Бунт Пригожина не сделал свержения российского президента неизбежным, но все равно подорвал его легитимность на всех уровнях.
В недолговечном восстании, организованном в России Евгением Пригожиным и его бандой вагнеровских наемников, есть определенная кармическая справедливость. Самый большой вызов 23-летнему правлению Владимира Путина стал прямым следствием того, как он структурировал свой режим. И этот вызов ему бросил человек, который своим богатством и властью обязан покровительству президента.
Это пролило яркий свет на растущую слабость путинской системы власти, сделав его более уязвимым, чем когда-либо.

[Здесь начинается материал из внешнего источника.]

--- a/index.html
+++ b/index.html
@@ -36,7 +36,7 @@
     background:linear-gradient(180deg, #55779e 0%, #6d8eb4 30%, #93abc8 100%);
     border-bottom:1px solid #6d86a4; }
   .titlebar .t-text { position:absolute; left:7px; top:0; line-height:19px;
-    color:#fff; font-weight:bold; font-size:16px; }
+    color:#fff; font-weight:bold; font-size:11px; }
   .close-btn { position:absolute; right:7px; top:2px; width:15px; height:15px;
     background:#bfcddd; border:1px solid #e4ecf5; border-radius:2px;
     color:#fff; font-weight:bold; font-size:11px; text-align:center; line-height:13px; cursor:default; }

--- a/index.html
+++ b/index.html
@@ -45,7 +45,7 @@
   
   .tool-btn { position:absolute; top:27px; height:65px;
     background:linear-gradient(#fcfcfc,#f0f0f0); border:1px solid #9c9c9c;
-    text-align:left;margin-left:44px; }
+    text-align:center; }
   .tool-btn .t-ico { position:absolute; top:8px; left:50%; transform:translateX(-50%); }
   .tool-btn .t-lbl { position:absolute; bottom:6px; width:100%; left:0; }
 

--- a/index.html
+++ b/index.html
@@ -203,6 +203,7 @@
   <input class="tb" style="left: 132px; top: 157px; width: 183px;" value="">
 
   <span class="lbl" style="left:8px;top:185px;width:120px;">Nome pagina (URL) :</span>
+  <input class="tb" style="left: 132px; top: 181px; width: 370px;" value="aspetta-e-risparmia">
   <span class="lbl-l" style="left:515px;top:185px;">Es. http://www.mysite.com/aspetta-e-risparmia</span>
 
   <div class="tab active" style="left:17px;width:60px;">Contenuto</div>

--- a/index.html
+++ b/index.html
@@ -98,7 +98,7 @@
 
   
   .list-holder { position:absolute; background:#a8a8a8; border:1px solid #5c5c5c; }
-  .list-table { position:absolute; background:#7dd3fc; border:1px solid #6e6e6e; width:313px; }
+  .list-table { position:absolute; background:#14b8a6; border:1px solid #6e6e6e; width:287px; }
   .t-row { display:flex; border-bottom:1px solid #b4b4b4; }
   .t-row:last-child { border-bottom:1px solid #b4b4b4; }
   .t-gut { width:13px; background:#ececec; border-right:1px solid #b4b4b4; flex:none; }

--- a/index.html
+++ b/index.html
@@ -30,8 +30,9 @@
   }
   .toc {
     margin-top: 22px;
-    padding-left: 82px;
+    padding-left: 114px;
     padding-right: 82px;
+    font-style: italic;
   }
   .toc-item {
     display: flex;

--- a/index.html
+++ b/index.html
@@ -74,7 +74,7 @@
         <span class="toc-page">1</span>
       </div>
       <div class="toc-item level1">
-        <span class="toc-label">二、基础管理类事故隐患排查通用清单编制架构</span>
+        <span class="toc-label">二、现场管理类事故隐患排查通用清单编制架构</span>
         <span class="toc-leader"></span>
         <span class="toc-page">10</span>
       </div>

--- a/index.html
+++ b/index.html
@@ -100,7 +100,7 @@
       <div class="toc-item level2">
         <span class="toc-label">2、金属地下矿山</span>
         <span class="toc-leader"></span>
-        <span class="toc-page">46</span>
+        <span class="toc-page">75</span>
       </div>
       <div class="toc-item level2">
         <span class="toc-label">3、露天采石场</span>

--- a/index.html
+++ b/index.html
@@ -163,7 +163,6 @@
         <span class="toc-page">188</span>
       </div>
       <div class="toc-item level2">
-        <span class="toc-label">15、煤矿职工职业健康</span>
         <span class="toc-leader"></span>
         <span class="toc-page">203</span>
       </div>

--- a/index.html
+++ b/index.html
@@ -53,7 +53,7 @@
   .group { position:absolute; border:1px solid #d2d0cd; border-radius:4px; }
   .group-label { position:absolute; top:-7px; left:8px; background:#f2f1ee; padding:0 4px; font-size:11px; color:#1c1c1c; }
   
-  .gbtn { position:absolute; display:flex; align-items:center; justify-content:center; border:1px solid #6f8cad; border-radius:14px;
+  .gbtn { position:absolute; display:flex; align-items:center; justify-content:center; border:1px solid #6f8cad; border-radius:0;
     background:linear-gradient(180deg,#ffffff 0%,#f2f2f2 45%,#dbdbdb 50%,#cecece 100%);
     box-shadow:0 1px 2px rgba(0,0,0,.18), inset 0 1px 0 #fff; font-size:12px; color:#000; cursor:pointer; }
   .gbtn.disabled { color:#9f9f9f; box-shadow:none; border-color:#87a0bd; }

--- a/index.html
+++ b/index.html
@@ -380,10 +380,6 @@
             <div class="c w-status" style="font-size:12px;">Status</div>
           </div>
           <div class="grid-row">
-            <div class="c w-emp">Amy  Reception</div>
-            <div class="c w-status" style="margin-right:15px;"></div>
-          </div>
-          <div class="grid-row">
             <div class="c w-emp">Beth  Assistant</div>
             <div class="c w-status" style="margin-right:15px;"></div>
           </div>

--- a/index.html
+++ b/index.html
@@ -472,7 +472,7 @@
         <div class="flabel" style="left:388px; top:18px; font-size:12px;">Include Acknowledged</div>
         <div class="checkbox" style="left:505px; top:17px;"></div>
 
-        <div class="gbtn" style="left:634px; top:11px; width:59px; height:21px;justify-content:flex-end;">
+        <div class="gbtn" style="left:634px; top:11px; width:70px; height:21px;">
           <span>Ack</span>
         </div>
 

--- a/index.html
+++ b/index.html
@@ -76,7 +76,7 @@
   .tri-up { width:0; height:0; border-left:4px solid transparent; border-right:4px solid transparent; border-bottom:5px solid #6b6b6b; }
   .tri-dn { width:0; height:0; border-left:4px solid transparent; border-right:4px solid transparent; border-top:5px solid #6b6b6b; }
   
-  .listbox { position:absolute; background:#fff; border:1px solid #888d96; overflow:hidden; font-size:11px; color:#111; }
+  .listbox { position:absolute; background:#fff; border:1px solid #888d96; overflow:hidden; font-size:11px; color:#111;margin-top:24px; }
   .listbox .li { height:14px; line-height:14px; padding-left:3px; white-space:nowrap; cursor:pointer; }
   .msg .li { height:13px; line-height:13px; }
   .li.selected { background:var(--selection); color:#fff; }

«Путинская Россия — это что-то вроде гибрида: почти средневековый двор поверх современного бюрократического государства. В этой «адхократии» власть определяется не столько формальной ролью, сколько близостью к монарху. Лояльность Путина — настоящая валюта на этом уровне, хотя ее стоимость и распределение меняются ежедневно. Этот путь управляется древней тактикой «разделяй и властвуй». Конкурирующие личности и институты с очевидно обычными обязанностями и антагонистическими интересами сталкиваются друг с другом. Подобно императору, наблюдающему за гладиаторским боем, Путин является вершителем судеб каждого», — пишет Марк Галеотти, эксперт аналитического центра RUSI, в статье для The Economist.
То, что относительно хорошо работало в политике, оказалось катастрофой, когда его пересадили на поле боя. Вагнер был лишь одной из нескольких отдельных русских армий, которые не удалось поставить под контроль русской регулярной армии, даже после того, как в январе командование войной взял на себя начальник штаба Валерий Герасимов.